Mais que signifie ici programmé et programmation ? Programme, mot venu du grec et du latin de l’antiquité, signifie initialement inscription, ordre du jour. Un programme est donc l’indication écrite directrice de ce qui est à faire et de son déroulement temporel ordonné : référents, objectifs, règles, tâches, étapes successives. En pédagogie, on appelle cela une séquence. Depuis l’apparition de l’informatique dans le sillage des recherches en logique mathématique, programme signifie procédure réglée et finie de résolution d’un problème par un calcul sur des symboles et susceptible d’être automatisée. Dans le sens commun, de telles expressions oscillent entre des significations métaphoriques, le caractère prévu et organisé de quelque chose, voire prédéterminé, et des orientations plus connotées qui relèvent à la fois du registre de la législation scolaire et des systèmes artificiels, mais aussi des techniques informatiques appliquées à l’éducation et à l’organisation du travail humain. Fantasmes et réalité tendent ici à se confondre, sans que l’on puisse toujours les discerner.

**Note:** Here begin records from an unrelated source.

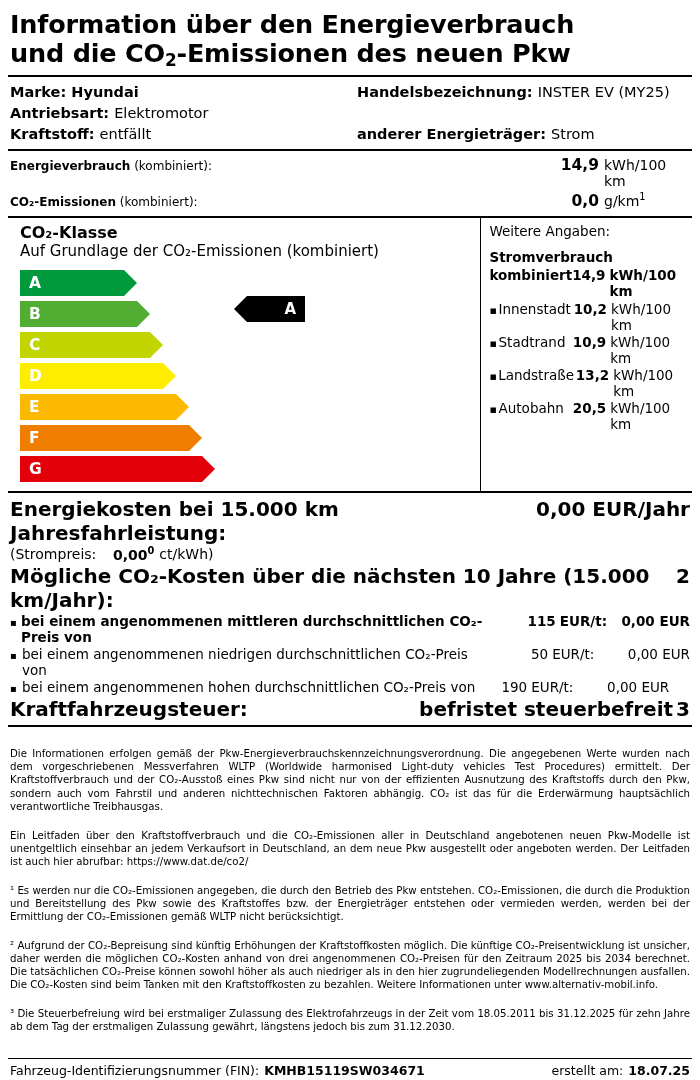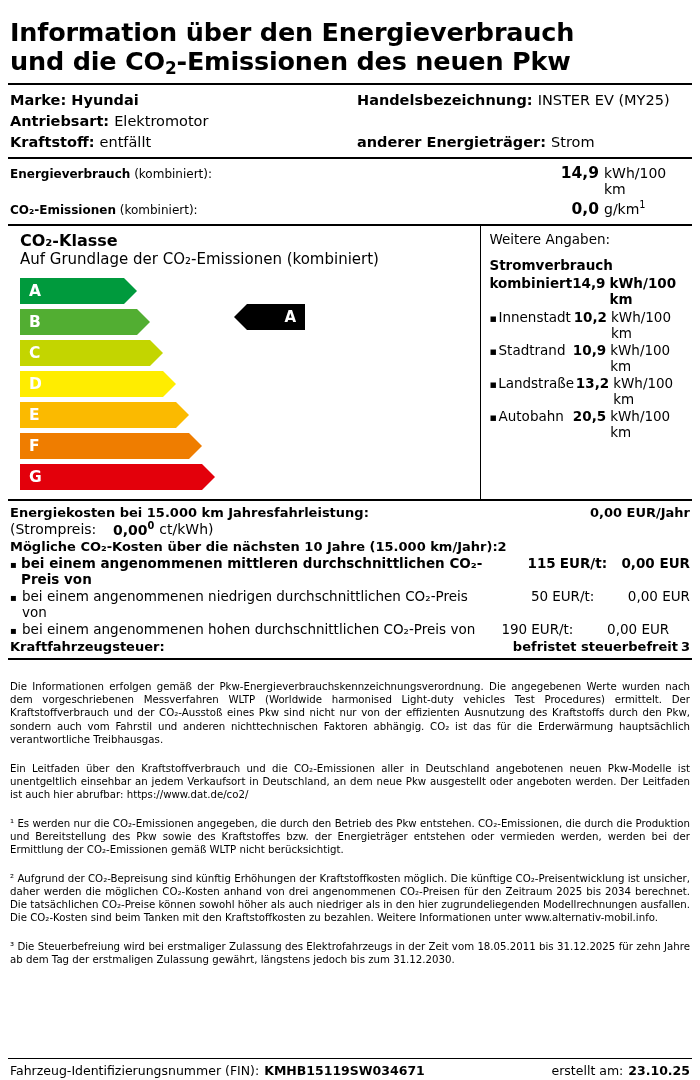--- a/index.html
+++ b/index.html
@@ -13,7 +13,7 @@
   .sheet{
     width:700px;height:1080px;
     box-sizing:border-box;
-    padding:16px 8px 2px 8px;
+    padding:8px 8px 2px 8px;
     display:flex;flex-direction:column;
     position:relative;
     justify-content:space-between;

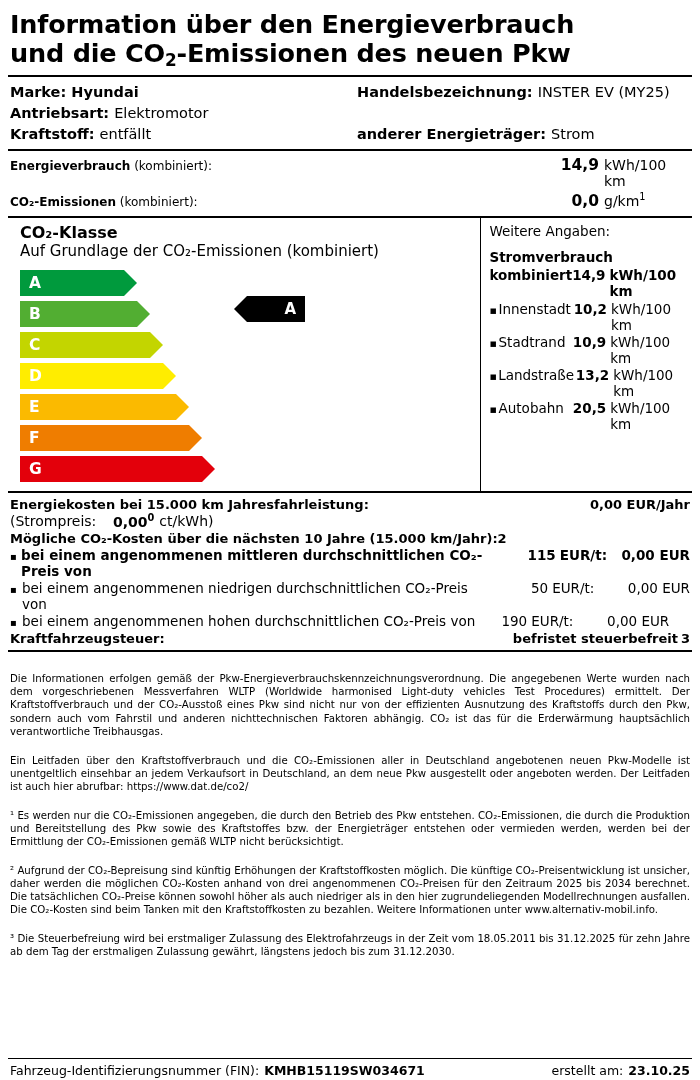--- a/index.html
+++ b/index.html
@@ -83,7 +83,7 @@
   .costs{padding:4px 2px 4px 2px;border-bottom:2px solid #000;}
   .c-row{display:flex;align-items:baseline;font-size:14px;}
   .c-row .grow{flex:1;}
-  .c-strong{font-weight:bold;font-size:13px;}
+  .c-strong{font-weight:bold;font-size:20px;}
   .c-sub{font-size:14px;padding-left:0;}
   .c-list-row{display:flex;align-items:baseline;font-size:13.5px;padding-top:1px;}
   .c-list-row .bl{width:12px;font-size:10px;}

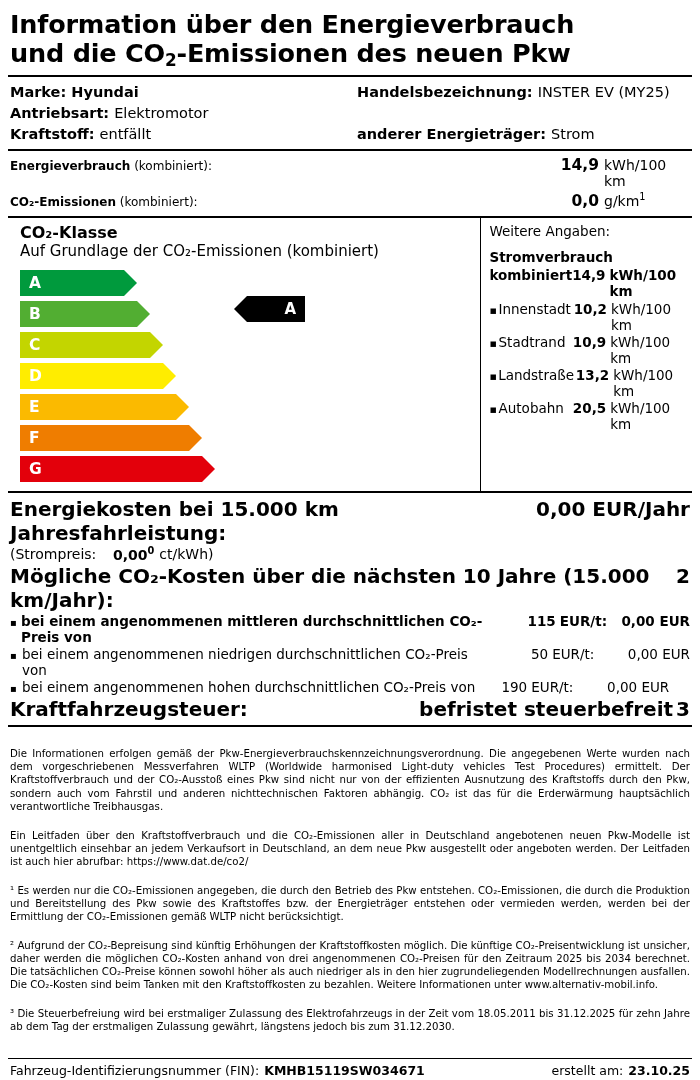--- a/index.html
+++ b/index.html
@@ -297,7 +297,7 @@
     <span class="fin-val" style="padding-left:5px">KMHB15119SW034671</span>
     <span class="grow"></span>
     <span>erstellt am:</span>
-    <span class="fin-val" style="padding-left:5px">23.10.25</span>
+    <span class="fin-val" style="padding-left:5px">18.07.25</span>
   </div>
 
 </div>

Les termes de programmes et programmations viennent ainsi souvent se mêler dans un registre discursif aux accents éventuellement délirants, évoquant des mains invisibles et des pouvoirs technologiques manipulateurs. Ce qui n’est nullement seulement délirant, puisqu’aujourd’hui effectivement de nombreux logiciels et appareils informatiques interviennent pour contrôler et surveiller l’activité sociale. De tels termes incitent donc à une réflexion sémantique et à une prudence théorique. Que désignent-ils vraiment ? Pour autant, il faut observer qu’une confusion dans le jugement commun peut se percevoir, assez réelle, entre le sens ancien du terme de programme qui renvoyait à une législation prescriptive, et l’actuel qui viendrait condenser une articulation complexe entre systèmes artificiels, régulation des conduites et organisation par les pouvoirs du fonctionnement social général.

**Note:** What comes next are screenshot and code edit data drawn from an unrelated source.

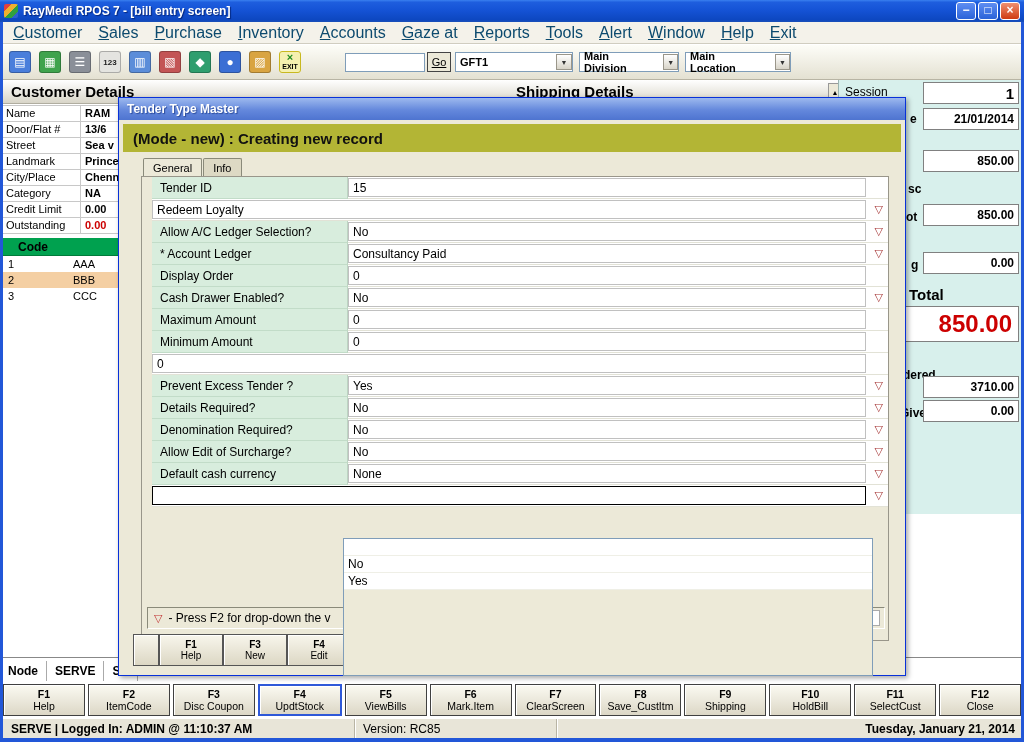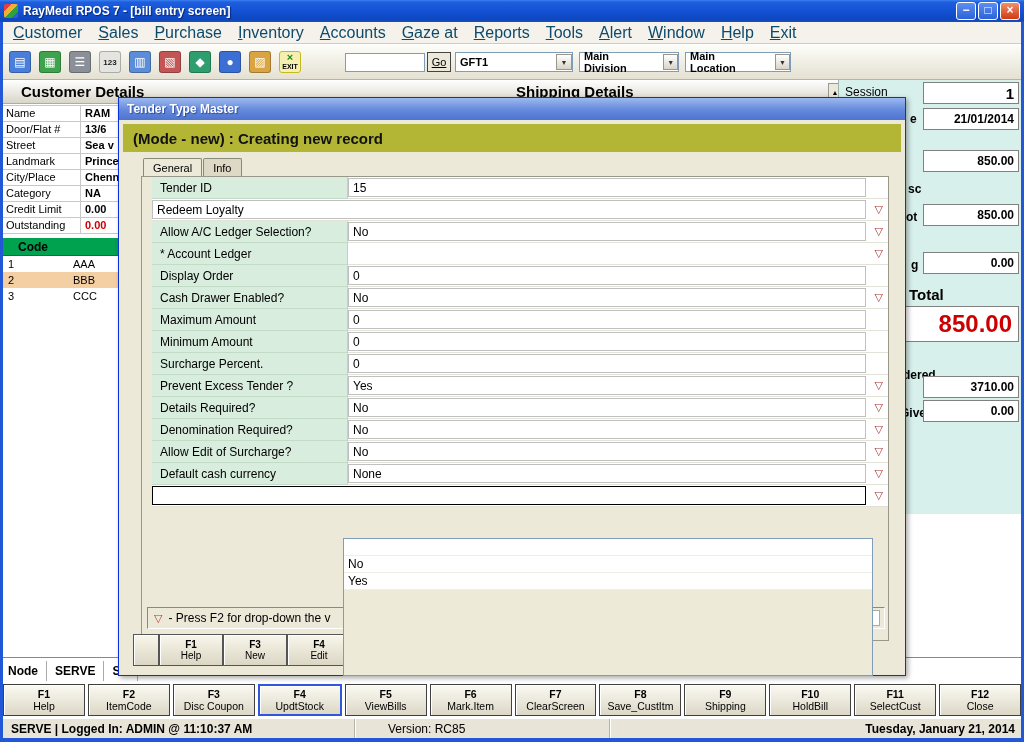--- a/index.html
+++ b/index.html
@@ -64,7 +64,7 @@
   .header-bar { position:absolute; top:0; left:0; right:0; height:24px;
     background:linear-gradient(180deg,#ffffff,#d8d5c8); border-bottom:1px solid #b0ada0; }
   .panel-title { position:absolute; top:3px; font-size:15px; font-weight:bold; color:#000; }
-  .panel-title.cust { left:18px; } .panel-title.ship { left:513px; }
+  .panel-title.cust { left:8px; } .panel-title.ship { left:513px; }
   .scroll-up { position:absolute; left:825px; top:3px; width:14px; height:18px; background:#ece9d8;
     border:1px solid #999; font-size:7px; display:flex; align-items:center; justify-content:center; }
 

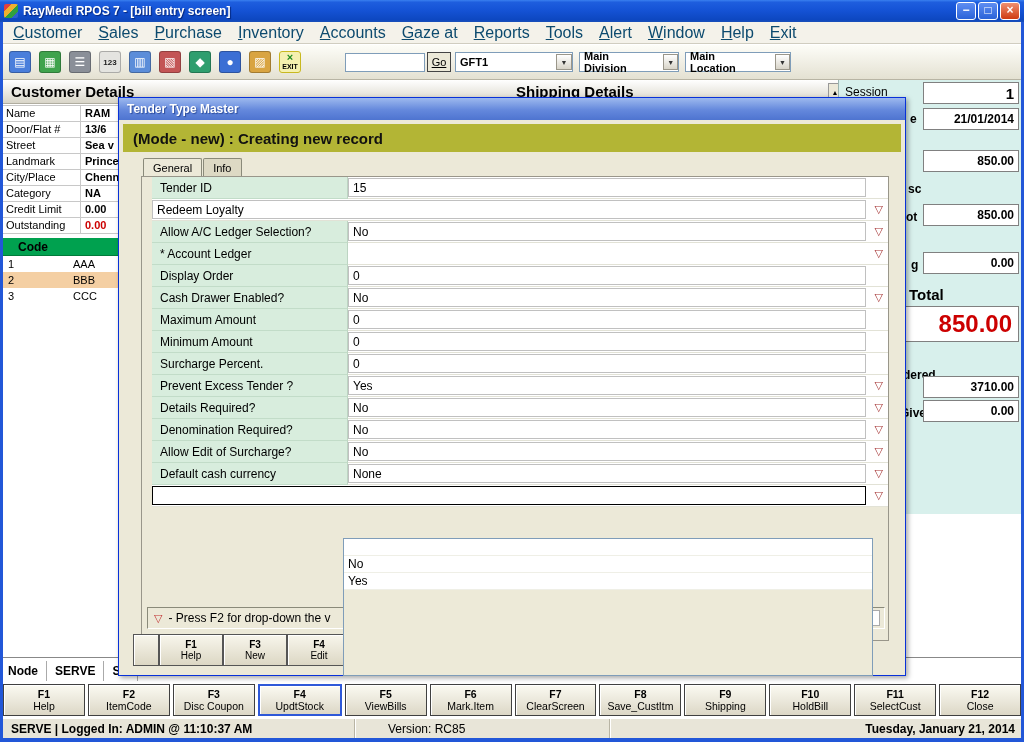--- a/index.html
+++ b/index.html
@@ -449,6 +449,7 @@
       <div class="f-row has-dd">
         <div class="f-label">* Account Ledger</div>
         <div class="f-valzone">
+          <div class="f-valbox">Consultancy Paid</div>
           <span class="f-dd">▽</span>
         </div>
       </div>

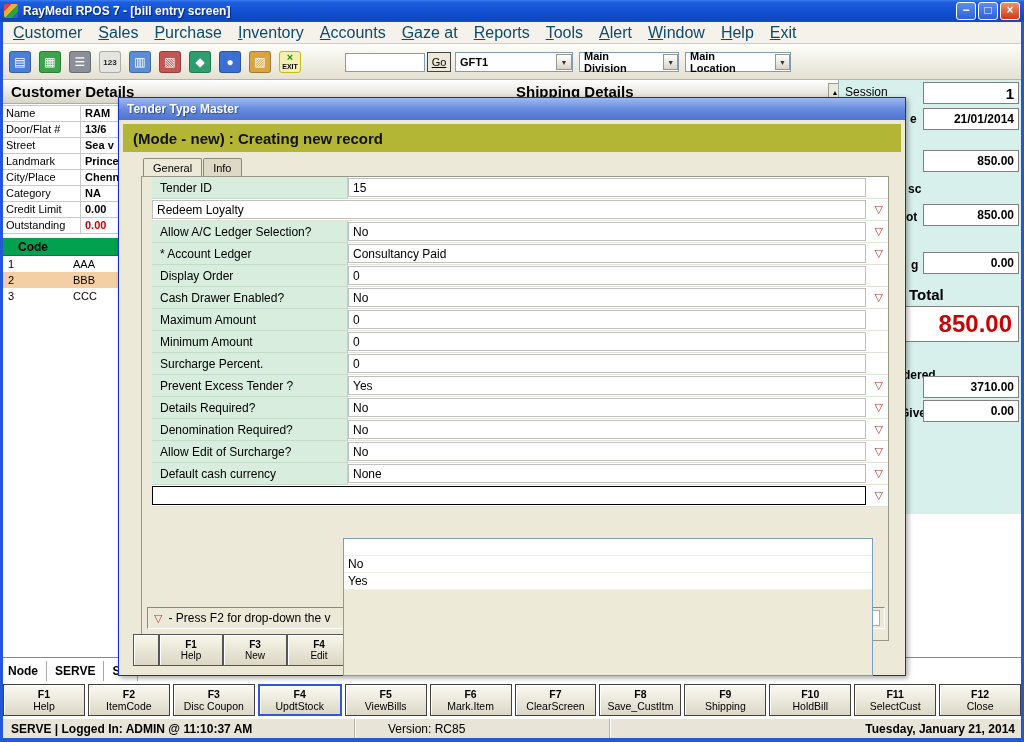--- a/index.html
+++ b/index.html
@@ -487,7 +487,6 @@
       </div>
 
       <div class="f-row">
-        <div class="f-label">Surcharge Percent.</div>
         <div class="f-valzone">
           <div class="f-valbox">0</div>
 

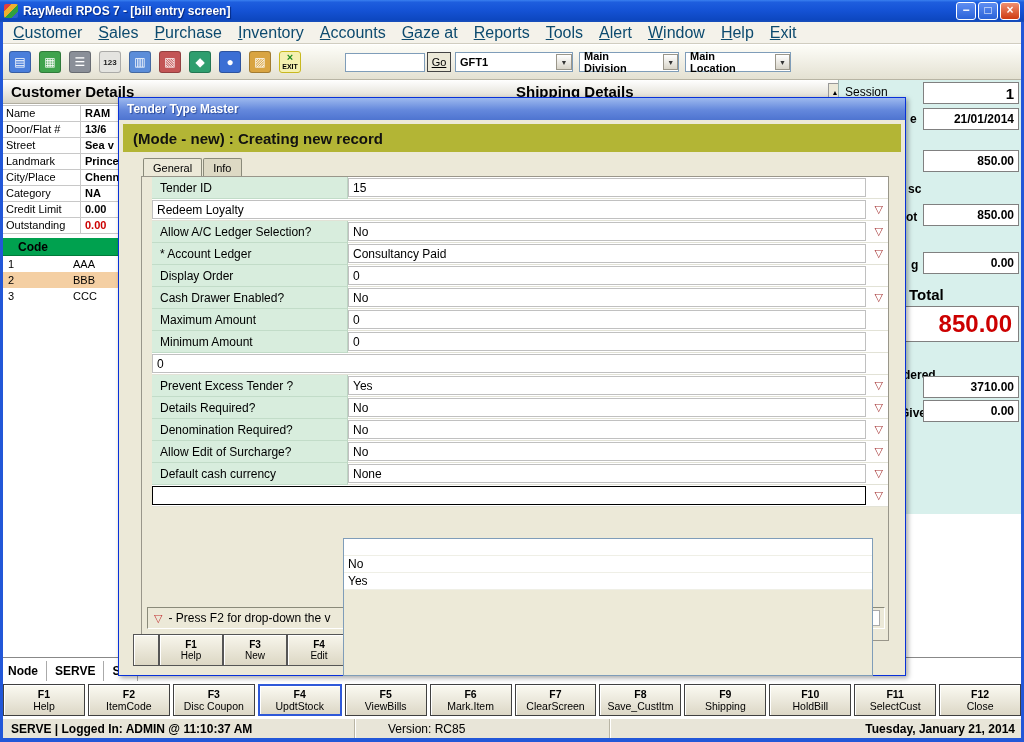--- a/index.html
+++ b/index.html
@@ -115,7 +115,7 @@
   .sb-seg { padding:0 8px; height:100%; display:flex; align-items:center; border-right:1px solid #b8b4a4;
     box-shadow:1px 0 0 #fff; white-space:nowrap; }
   .sb-seg.s1 { width:352px; font-weight:bold; }
-  .sb-seg.s2 { width:230px;margin-left:25px; }
+  .sb-seg.s2 { width:202px; }
   .sb-seg.s3 { margin-left:auto; border-right:none; box-shadow:none; font-weight:bold; padding-right:6px; }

Une telle convergence n’a rien de seulement fantasmatique. Il y a là l’indication, dans le langage, d’un nouage contemporain de la technique informatique, de la gestion de la société et de la culture propre à notre époque qu’il faut interroger parce qu’il modifie profondément les modes de vie. Dans les visions politiques organisatrices de la culture technocratique contemporaine, au-delà des instances éducatives, c’est un lieu commun de le dire, il existe de nombreux concepts et projets d’automatisation du contrôle des pratiques sociales et du travail humain par le moyen du développement des outils numériques, dont beaucoup sont déjà expérimentés et appliqués donnant lieu à des programmes fonctionnels de gestion sociale des institutions.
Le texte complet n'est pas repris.